Only love can heal our deepest wounds. David slayed Goliath only to become Goliath.  Only Love can imprint love into our souls. Only love restores God’s image within us. Guilt, shame, fear, self-help, fasting, denial, good-deeds,  will mark us with far less than God’s image. ( Colossians 2-3) Love breaks retribution’s cycle. Love brings us contentment no matter if we hold a mop or a microphone. Love frees us to be who God made us to be.  Love is our hope. 

 

 “We are invited to gaze upon the image of the crucified Jesus to soften our hearts towards all suffering, to help us see how we ourselves have been ‘bitten’ by hatred and violence, and to know that God’s heart has always been softened towards us.

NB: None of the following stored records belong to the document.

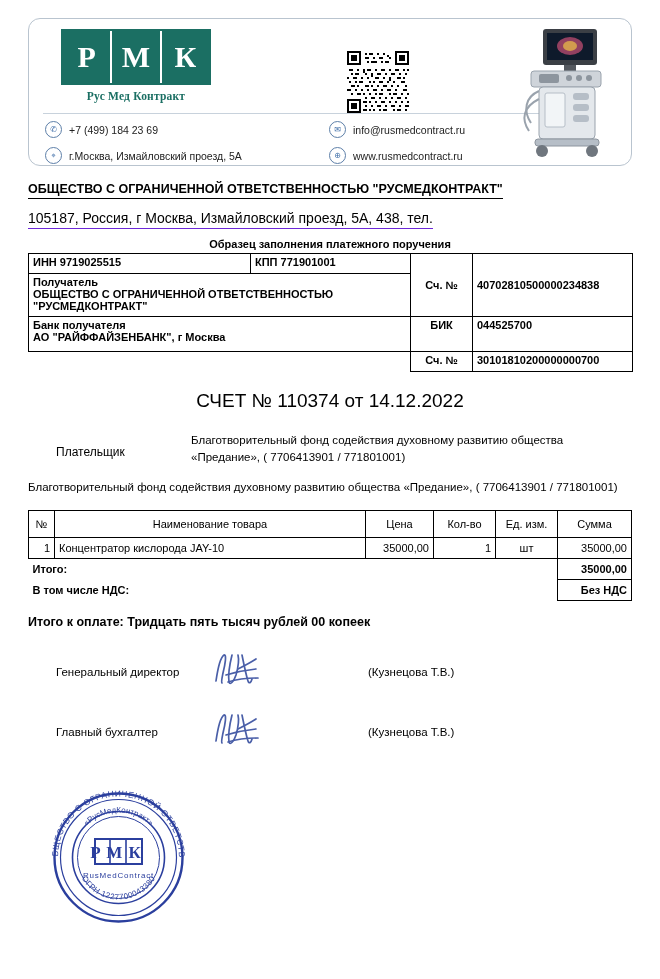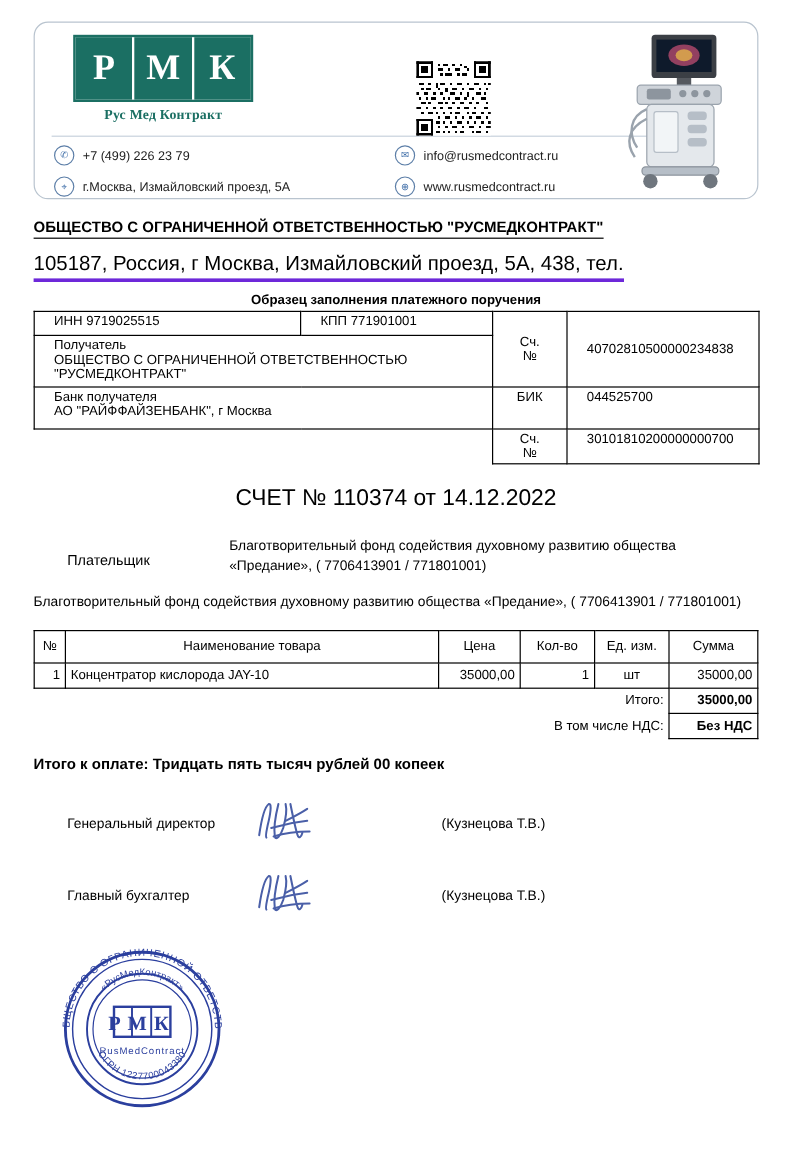"+7 (499) 226 23 79" span { text: 226 23 79 -> 184 23 69 }
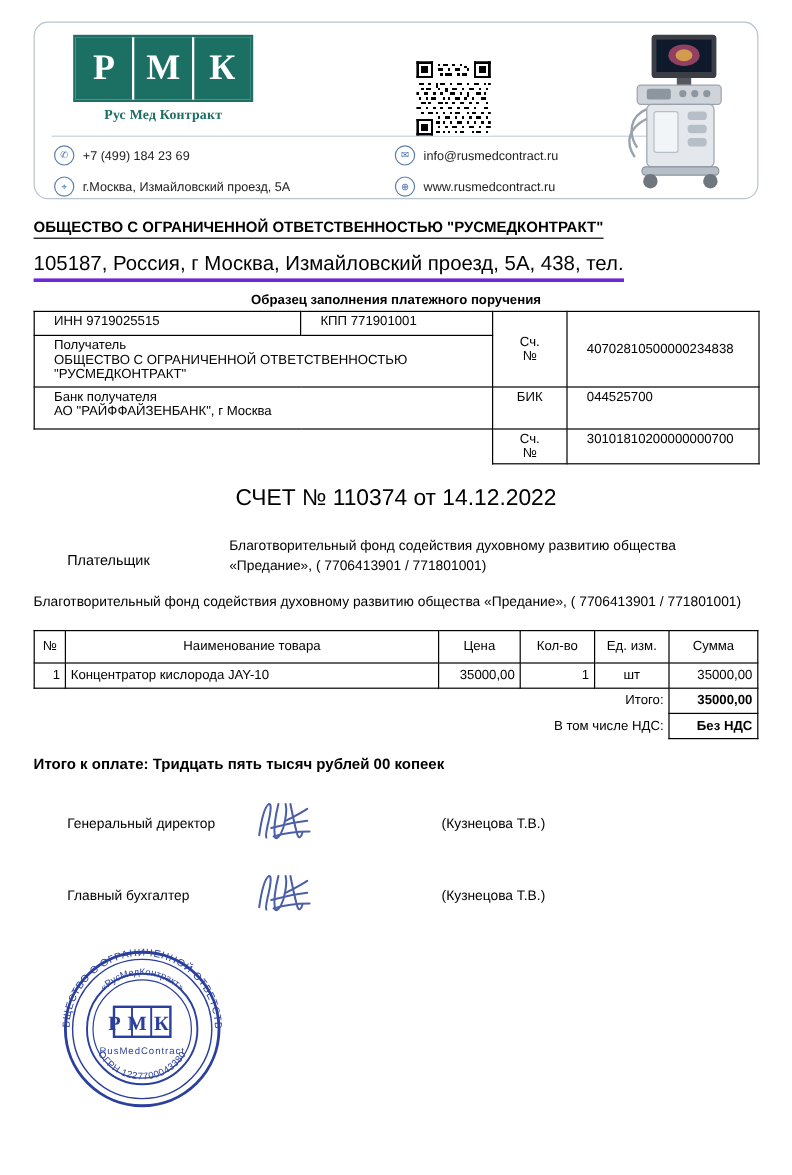"105187, Россия, г Москва, Измайловский" .address-line { border-bottom: 3px solid #6d28d9 -> 1px solid #6d28d9; font-size: 17px -> 14px }
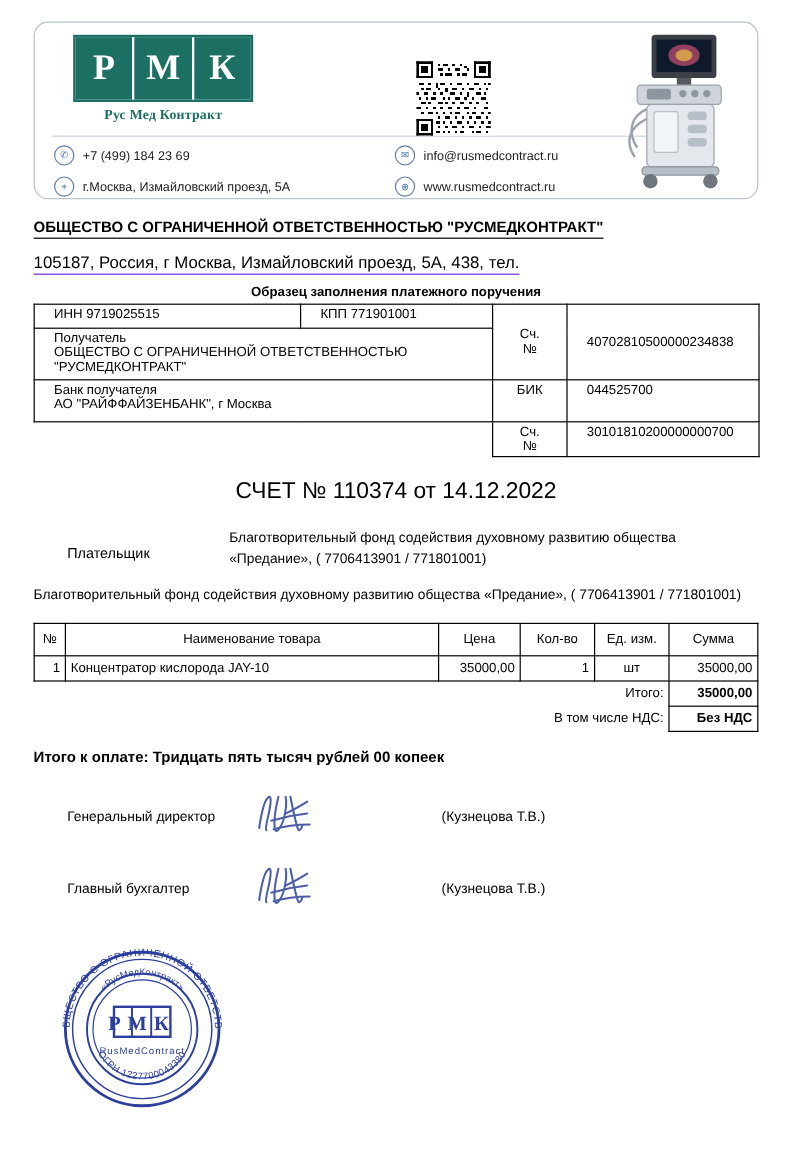"ИНН 9719025515" table.bank td { font-weight: none -> bold; padding: 2px 16px -> 2px 4px }
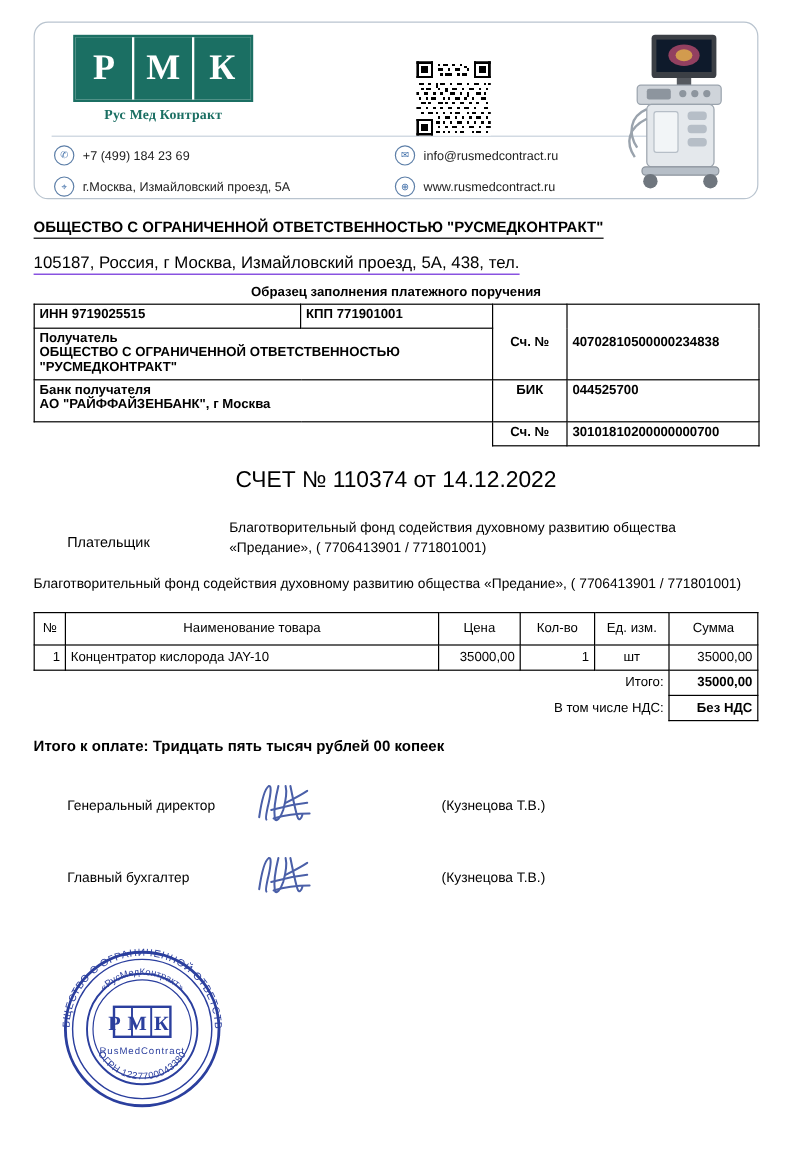"Итого:" .totals-label { font-weight: normal -> bold; text-align: right -> left }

In turning our gaze (upon our Risen Lord’s hands and side)… we drop our many modes of scapegoating and self justification– we gain compassion towards ourselves and all others who suffer.’ (The Universal Christ 152)

With that  Father Richard Rohr Invites us to gaze upon the mystery of our Risen Lord’s wounded hands and side, offering us a guided prayer.

 

Thank you, Brother Jesus for becoming human so I do not need to pretend to be God.

Thank you for becoming finite and limited, so that I do not need to feel limitless.

Thank you for becoming vulnerable so that I can stop pretending to be superior. 

Thank you for holding our shame and nakedness so that we need not hide our reality.

Thank you for accepting expulsion so that we can know you will meet us outside the walls.

Thank you for “becoming sin” so that I need not deny my mistakes and failures. 

Thank you for becoming weak so that we do not need to keep on pretending to be strong. 

Thank you for not being not liked by many so that I need not try to please everyone. 

Thanks for being considered a failure so that we do not need to pretend to be a success.

Thank you for being crucified by church and empire so that I do not have to always be right. 

Thank you for being poor in every way so that I need not strive to become rich. 

Thanks for becoming all that society fears and despises, so that I can accept myself … and everyone else through you. Amen.  (adapted from The Universal Christ: Why Did Jesus Die?)